Just looking for options. If I do have to add a decoder then it will get lights too. Currently it does not have lights, perhaps now is a good time for that.


----------



## DonR (Oct 18, 2012)

If the wheels are not powered, why couldn't you just use the
decoder motor wires to power the blade motor. It would
have it's own address and you could turn the blade and
the lights on and off.

If the wheels are motor driven you'd probably have to find
a decoder with capability of handling the amps of the
blade motor. 

Don


----------



## tkruger (Jan 18, 2009)

The rotatory is a dummy but there it draws track power to turn a can motor used to spin the blades. I was attempting to not need a decoder just to turn the blades but I cannot think of anyway around it. I an hoping to find a simple cheep circuit that just converts the ac to dc and spins it at a constant speed. Then again a cheep $15 decoder may just be easier.


----------



## DonR (Oct 18, 2012)

A bridge rectifier of cheap diodes and a resistor
will do what you want on your DCC track. You
would need to experiment with the resistors to get
one that turns the blade at what speed you think right.
About 3 or 4 $ at Radio Shack. You might want a
mini switch so you can turn it off.

Don


----------



## Lemonhawk (Sep 24, 2013)

Just put a diode between the motor and where ever it getting power now. Just a single diode rather than a bridge ( 4 diodes in a package will probably be enough as that will half the voltage going to the motor. May take a a resistor also to slow it down. DCC with a bridge rectifier would run the motor and probably 15v way more than you were using driving it around on your DC layout, so just a single diode will give you about half that.

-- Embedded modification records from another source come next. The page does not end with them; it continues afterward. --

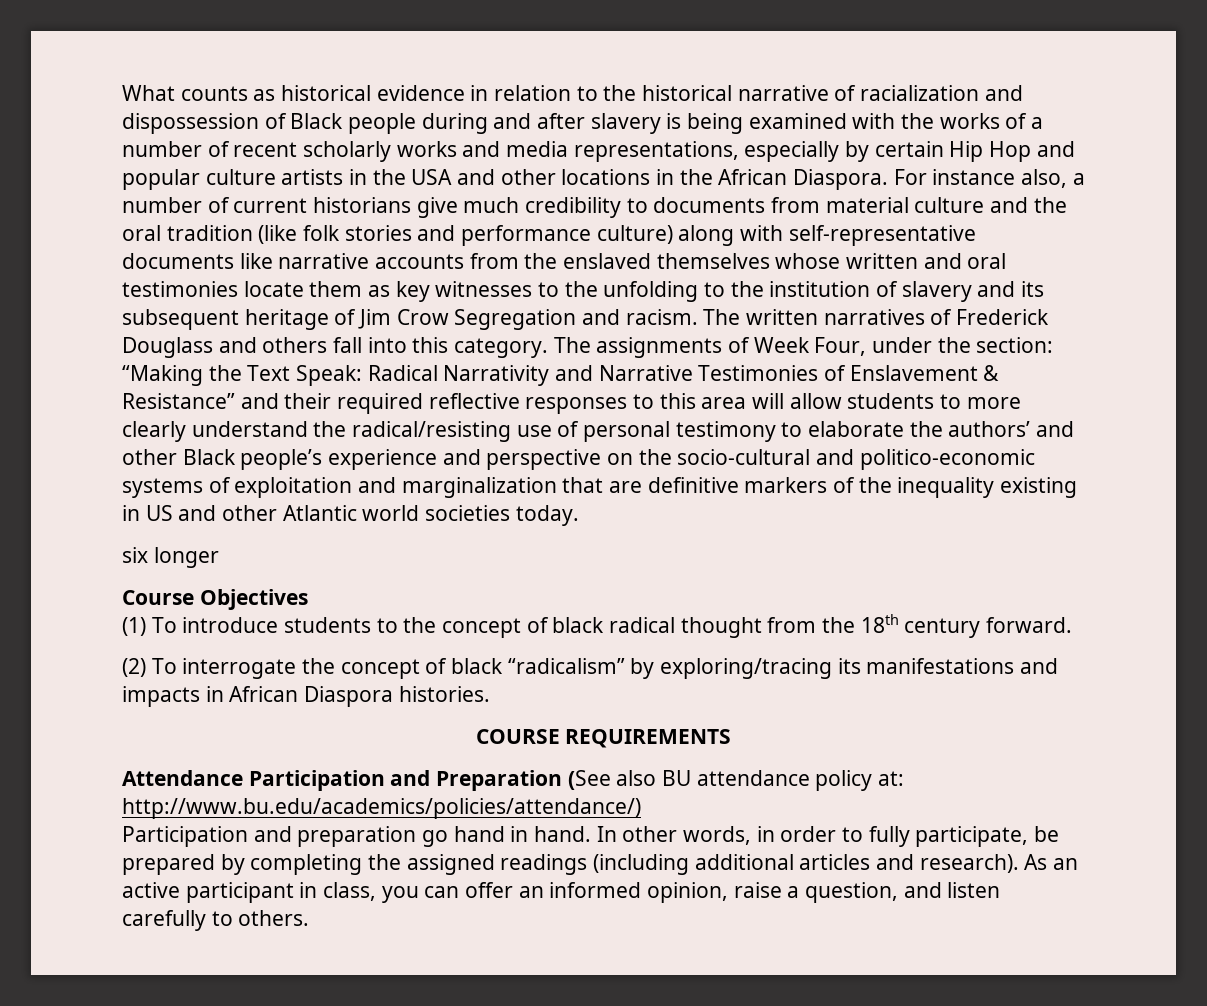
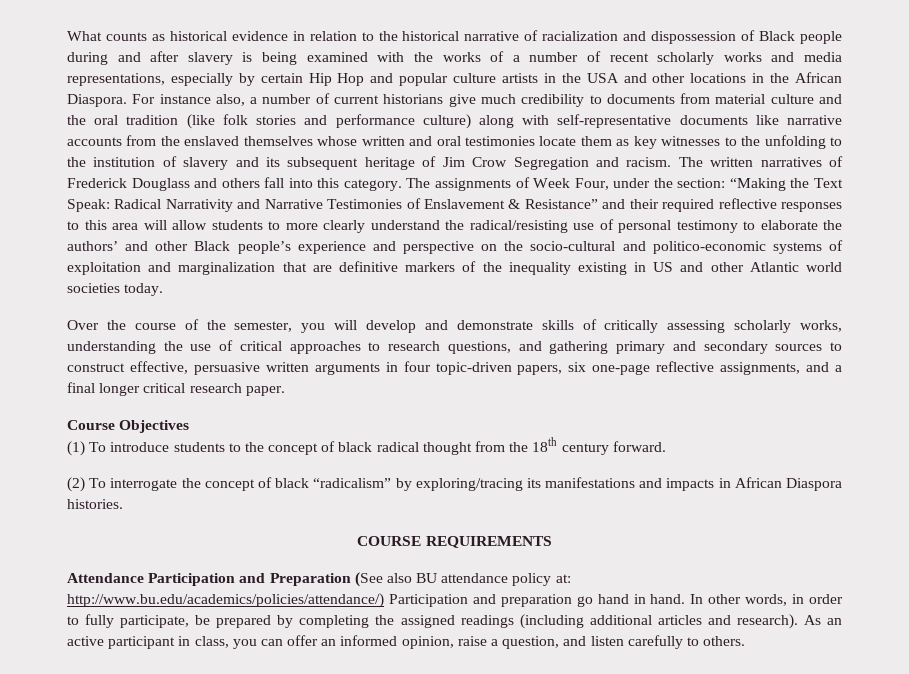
- six longer
+ Over the course of the semester, you will develop and demonstrate skills of critically assessing scholarly works, understanding the use of critical approaches to research questions, and gathering primary and secondary sources to construct effective, persuasive written arguments in four topic-driven papers, six one-page reflective assignments, and a final longer critical research paper.
- Attendance Participation and Preparation (See also BU attendance policy at: http://www.bu.edu/academics/policies/attendance/)
- Participation and preparation go hand in hand.
+ Attendance Participation and Preparation (See also BU attendance policy at: http://www.bu.edu/academics/policies/attendance/) Participation and preparation go hand in hand.

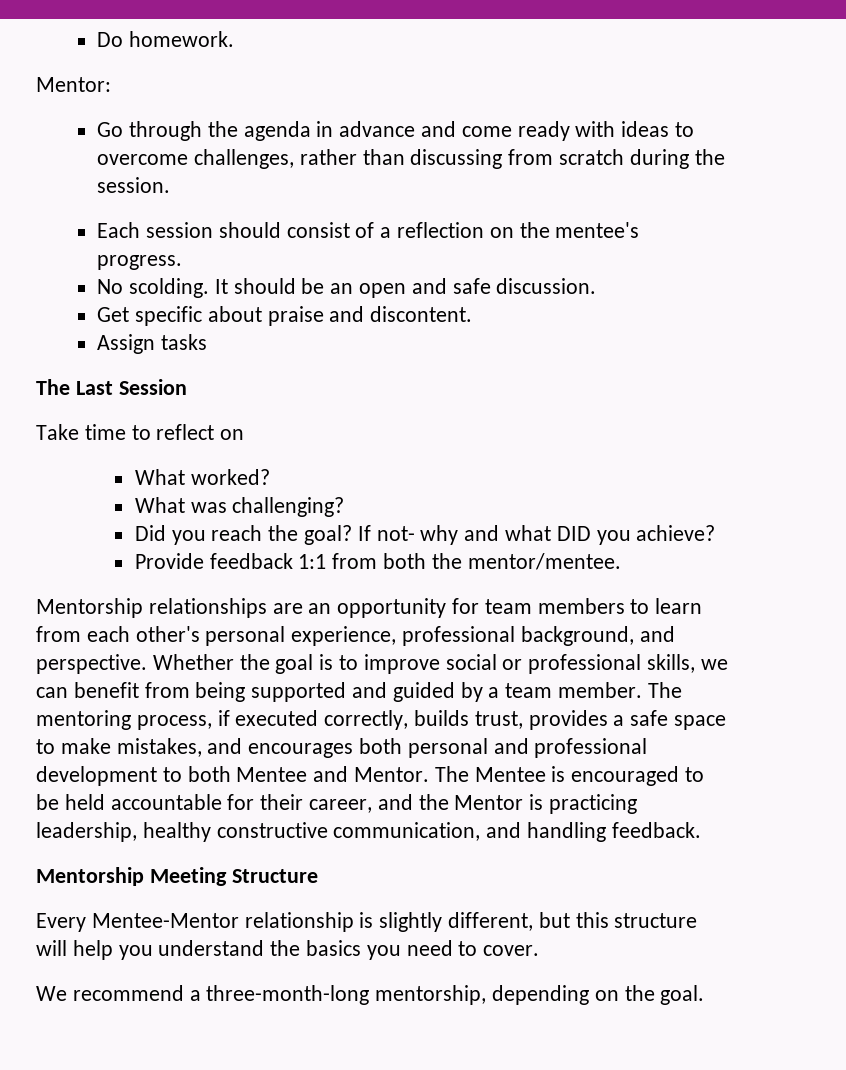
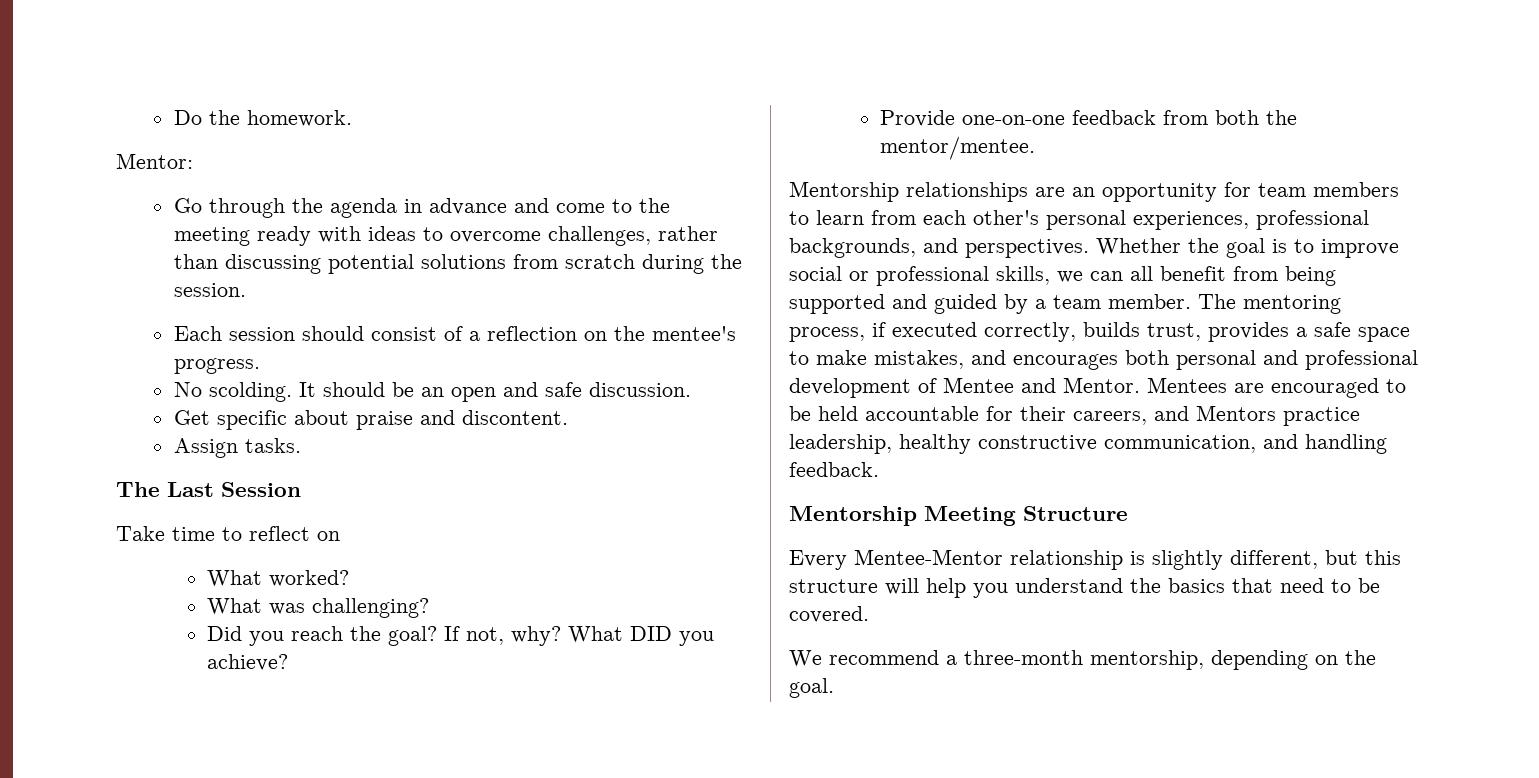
- Do homework.
+ Do the homework.
- Go through the agenda in advance and come ready with ideas to overcome challenges, rather than discussing from scratch during the session.
+ Go through the agenda in advance and come to the meeting ready with ideas to overcome challenges, rather than discussing potential solutions from scratch during the session.
- Assign tasks
+ Assign tasks.
- If not- why and what DID you achieve?
+ If not, why? What DID you achieve?
- Provide feedback 1:1 from both the mentor/mentee.
+ Provide one-on-one feedback from both the mentor/mentee.
- Mentorship relationships are an opportunity for team members to learn from each other's personal experience, professional background, and perspective.
+ Mentorship relationships are an opportunity for team members to learn from each other's personal experiences, professional backgrounds, and perspectives.
- Whether the goal is to improve social or professional skills, we can benefit from being supported and guided by a team member.
+ Whether the goal is to improve social or professional skills, we can all benefit from being supported and guided by a team member.
- The mentoring process, if executed correctly, builds trust, provides a safe space to make mistakes, and encourages both personal and professional development to both Mentee and Mentor.
+ The mentoring process, if executed correctly, builds trust, provides a safe space to make mistakes, and encourages both personal and professional development of Mentee and Mentor.
- The Mentee is encouraged to be held accountable for their career, and the Mentor is practicing leadership, healthy constructive communication, and handling feedback.
+ Mentees are encouraged to be held accountable for their careers, and Mentors practice leadership, healthy constructive communication, and handling feedback.
- Every Mentee-Mentor relationship is slightly different, but this structure will help you understand the basics you need to cover.
+ Every Mentee-Mentor relationship is slightly different, but this structure will help you understand the basics that need to be covered.
- We recommend a three-month-long mentorship, depending on the goal.
+ We recommend a three-month mentorship, depending on the goal.

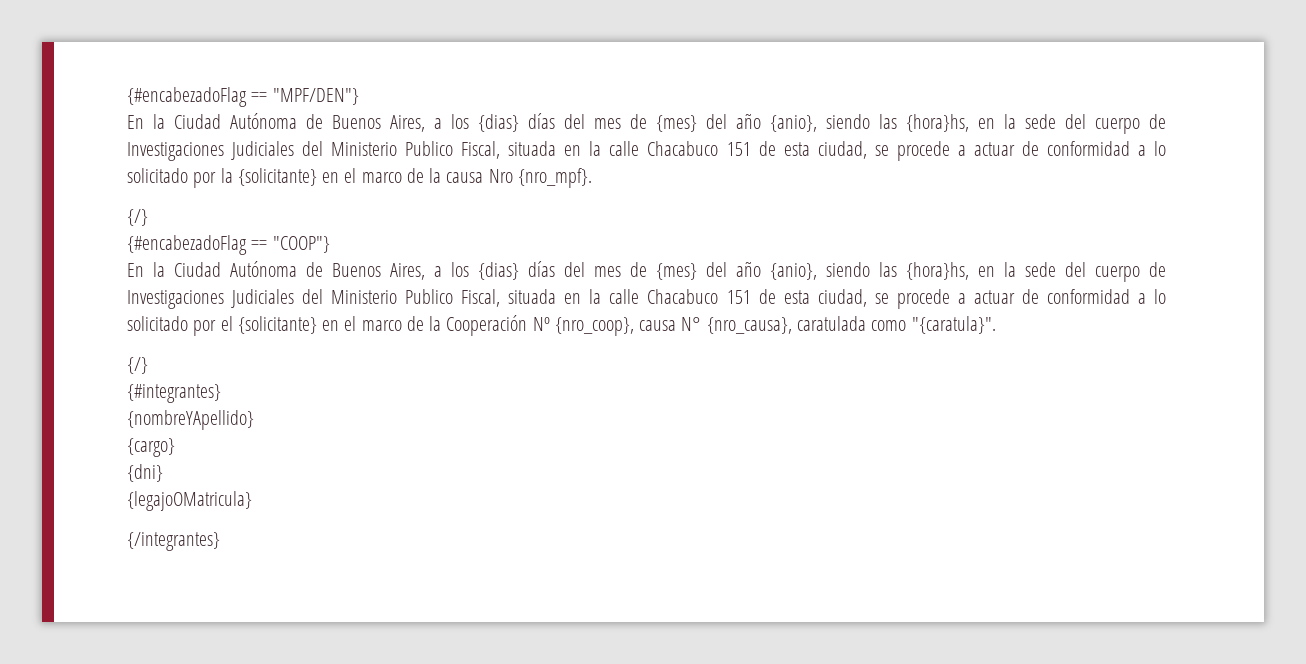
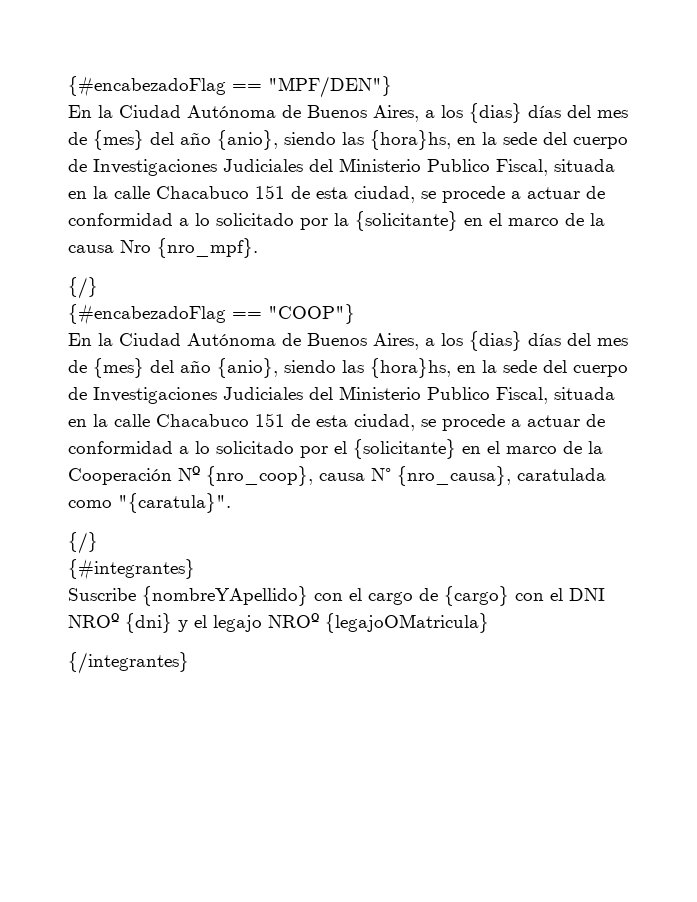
- {nombreYApellido}
- {cargo}
- {dni}
- {legajoOMatricula}
+ Suscribe {nombreYApellido} con el cargo de {cargo} con el DNI NROº {dni} y el legajo NROº {legajoOMatricula}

With a cheap decoder you could turn on the motor and lights treating the unit as a stationary decoder(only functions - no motor control), so no reason to consist it.


----------



## Cycleops (Dec 6, 2014)

Couldn't you just use a loco decoder to control the motor speed and lights?


----------



## tkruger (Jan 18, 2009)

Cycleops said:


> Couldn't you just use a loco decoder to control the motor speed and lights?


That was one thought. I was just looking at what other options there were since essentially it would always by used spinning the blade at the same speed and lights on. If I could build a simple circuit that allowed it to due just that I would.

It is starting to look more and more like a cheep $12 NCE decoder is the best choice.


----------



## tkruger (Jan 18, 2009)

Found out how to do it. Thanks for all of the suggestions. They helped me allot. For the NCE decoder that I used I had to set the following 3 CVs to the same value, in my case 80 was the just right. CV2 is the start voltage, CV5 is the max voltage and CV6 is the mid voltage. Basically what happens is the curve of the voltage applied is adjusted based on these three parameters. Setting them all the same makes the starting, middle and end voltage applied to the motor the same at all throttle positions. In addition I can now add this to a consist. As soon as power is applied the decoder in the rotary translates every speed step to put out whatever the value of 80 is in volts to the motor. The locomotive's motors get whatever their decoders putout. 

Thanks all again for the help. So far the old Athearn blue box plow is motorized and converted to DCC. Next steps will be to add a tender (thinking of using a Mantua 12 wheel tender or something similar) with power pickups and LEDs for lights.


----------